■ **What the task asks**: Those lines of the data that hold the word "none" are to be copied out.

··· Data

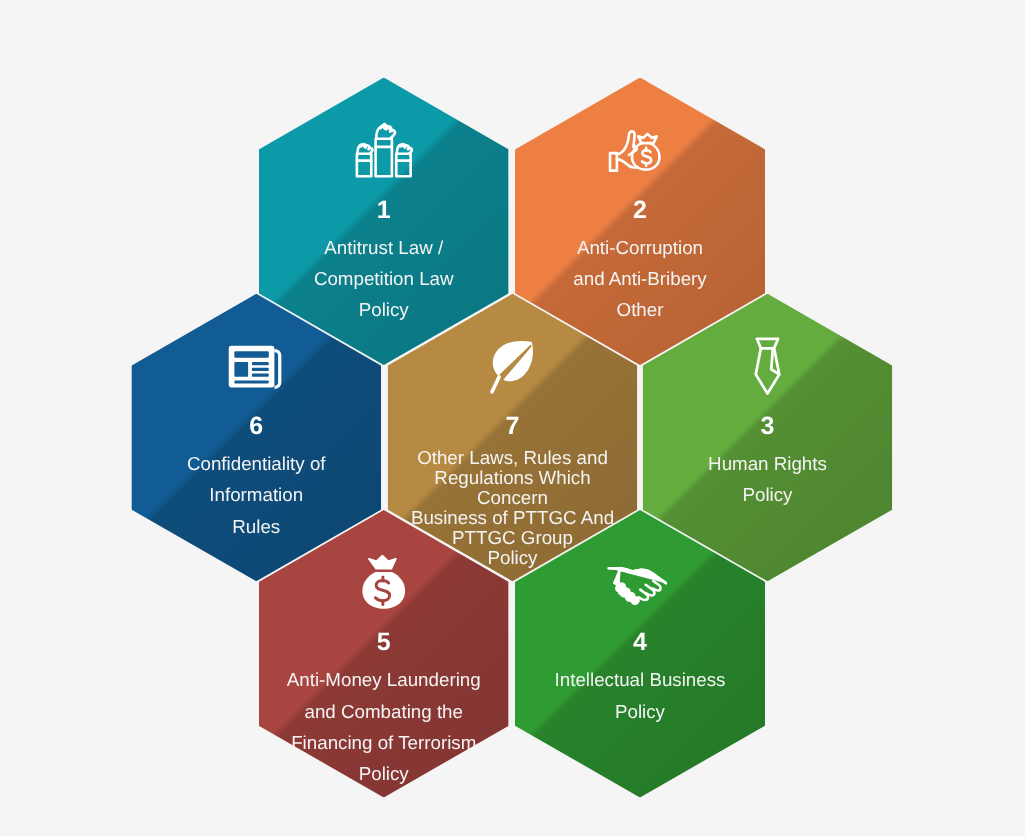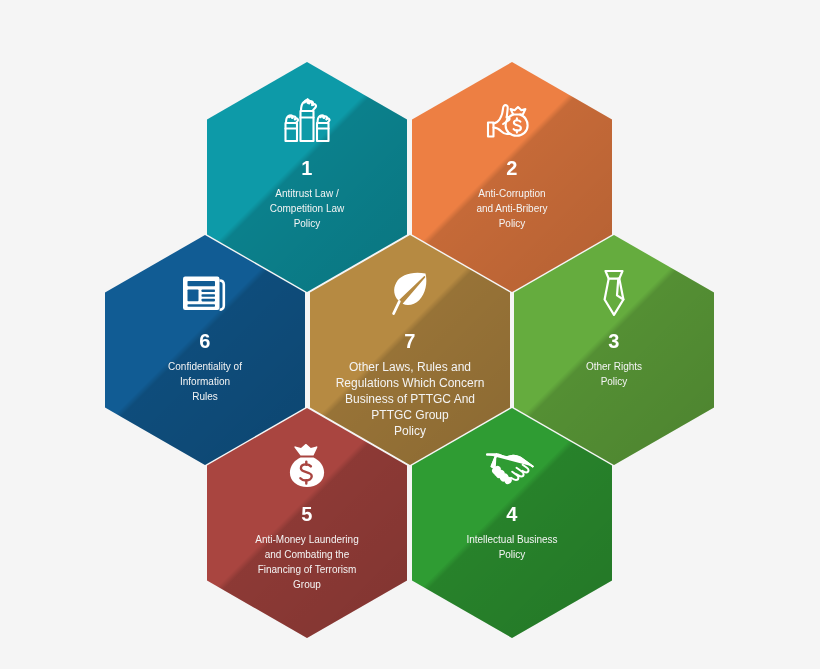--- a/index.html
+++ b/index.html
@@ -77,22 +77,22 @@
   .hex-number {
     font-size: 20px;
     font-weight: bold;
     line-height: 1;
     margin-top: 10px;
     color: #ffffff;
     letter-spacing: 0.2px;
   }
 
   .hex-label {
-    font-size: 10px;
-    line-height: 15px;
+    font-size: 15px;
+    line-height: 25px;
     margin-top: 8px;
     padding: 0 16px;
     color: #f4f4f4;
     font-weight: 400;
     white-space: pre-line;
   }
 
   
   .cell-pos-1 { left: 207px; top: 62px; }
   .cell-pos-2 { left: 412px; top: 62px; }
@@ -114,21 +114,21 @@
   .hex-cell::after {
     content: "";
     position: absolute;
     inset: 0;
     -webkit-clip-path: polygon(50% 0%, 100% 25%, 100% 75%, 50% 100%, 0% 75%, 0% 25%);
     clip-path: polygon(50% 0%, 100% 25%, 100% 75%, 50% 100%, 0% 75%, 0% 25%);
     box-shadow: 0 3px 7px rgba(0,0,0,0.18);
     pointer-events: none;
     z-index: -1;
   }
-  .hex-label-7 { font-size: 12px; line-height: 16px; padding: 0 10px; }
+  .hex-label-7 { font-size: 15px; line-height: 16px; padding: 0 10px; }
 </style>
 </head>
 <body style="background: rgb(245, 245, 245);">
 
 <div id="honeycomb-diagram" style="background: rgb(245, 245, 245);">
 
   <div class="hex-cell cell-pos-1">
     <div class="hex-shape">
       <div class="hex-fill" style="background: rgb(13, 154, 168);"></div>
       <div class="hex-shade"></div>
@@ -178,39 +178,39 @@
           <path d="M11.5 35.5c3.2 0 5.6 1.6 8 3.9 1.6 1.5 3.3 2.6 5.4 2.6h3.6"></path>
           <path d="M38 22.5c4.6 1.9 7.6 6.2 7.6 11 0 6.1-4.9 10.2-11 10.2s-11-4.1-11-10.2c0-4.8 3-9.1 7.6-11"></path>
           <path d="M31.2 22.5h9.6l2.6-5.4-4 1.2-3.4-3.2-3.4 3.2-4-1.2z"></path>
           <path d="M38.4 29.6c-0.7-0.9-1.9-1.4-3.2-1.4-2 0-3.3 1-3.3 2.5 0 3.3 7 1.7 7 5.2 0 1.6-1.5 2.7-3.7 2.7-1.5 0-2.8-0.5-3.6-1.5"></path>
           <path d="M34.9 26.3v2M34.9 38.4v2.2"></path>
         </svg>
       </div>
       <div class="hex-number">2</div>
       <div class="hex-label">Anti-Corruption
 and Anti-Bribery
-Policy</div>
+Other</div>
     </div>
   </div>
 
   <div class="hex-cell cell-pos-3">
     <div class="hex-shape">
       <div class="hex-fill" style="background: rgb(101, 172, 62);"></div>
       <div class="hex-shade"></div>
     </div>
     <div class="hex-content">
       <div class="hex-icon">
         <svg viewBox="0 0 60 56" width="60" height="56" fill="none" stroke="#ffffff" stroke-width="2.2" stroke-linejoin="round" stroke-linecap="round">
           <path d="M21.5 6h17l-3.2 7.6h-10.6z"></path>
           <path d="M24.7 13.6 20.6 34.5 30 49.8l9.4-15.3-4.1-20.9"></path>
           <path d="M34.3 13.6 33 30.4l6.4 4.1"></path>
         </svg>
       </div>
       <div class="hex-number">3</div>
-      <div class="hex-label">Other Rights
+      <div class="hex-label">Human Rights
 Policy</div>
     </div>
   </div>
 
   <div class="hex-cell cell-pos-4">
     <div class="hex-shape">
       <div class="hex-fill" style="background: rgb(47, 156, 51);"></div>
       <div class="hex-shade"></div>
     </div>
     <div class="hex-content">
@@ -246,21 +246,21 @@
           <path d="M23.5 17.5h13l3.8-8.1c0.3-0.6-0.3-1.2-0.9-1l-5.6 1.7-4.2-3.9c-0.4-0.4-1-0.4-1.4 0l-4.2 3.9-5.6-1.7c-0.6-0.2-1.2 0.4-0.9 1z" fill="#ffffff"></path>
           <path d="M36.5 19.5h-13c-6.4 2.9-10.6 8.6-10.6 15.3 0 8.6 7.5 14.2 17.1 14.2s17.1-5.6 17.1-14.2c0-6.7-4.2-12.4-10.6-15.3z" fill="#ffffff"></path>
           <path d="M33.9 28.4c-1.1-1.3-2.9-2-4.9-2-3.1 0-5.1 1.6-5.1 3.9 0 5.1 10.8 2.6 10.8 8 0 2.5-2.3 4.2-5.7 4.2-2.3 0-4.3-0.8-5.6-2.3" fill="none" stroke="#a94540" stroke-width="2.4" stroke-linecap="round"></path>
           <path d="M29.3 23.6v3.1M29.3 42.3v3.2" fill="none" stroke="#a94540" stroke-width="2.4" stroke-linecap="round"></path>
         </svg>
       </div>
       <div class="hex-number">5</div>
       <div class="hex-label">Anti-Money Laundering
 and Combating the
 Financing of Terrorism
-Group</div>
+Policy</div>
     </div>
   </div>
 
   <div class="hex-cell cell-pos-6">
     <div class="hex-shape">
       <div class="hex-fill" style="background: rgb(17, 92, 148);"></div>
       <div class="hex-shade"></div>
     </div>
     <div class="hex-content">
       <div class="hex-icon">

······

■ **Exercise answer**:
     pointer-events: none;
         <svg viewBox="0 0 60 56" width="60" height="56" fill="none" stroke="#ffffff" stroke-width="2.2" stroke-linejoin="round" stroke-linecap="round">
           <path d="M33.9 28.4c-1.1-1.3-2.9-2-4.9-2-3.1 0-5.1 1.6-5.1 3.9 0 5.1 10.8 2.6 10.8 8 0 2.5-2.3 4.2-5.7 4.2-2.3 0-4.3-0.8-5.6-2.3" fill="none" stroke="#a94540" stroke-width="2.4" stroke-linecap="round"></path>
           <path d="M29.3 23.6v3.1M29.3 42.3v3.2" fill="none" stroke="#a94540" stroke-width="2.4" stroke-linecap="round"></path>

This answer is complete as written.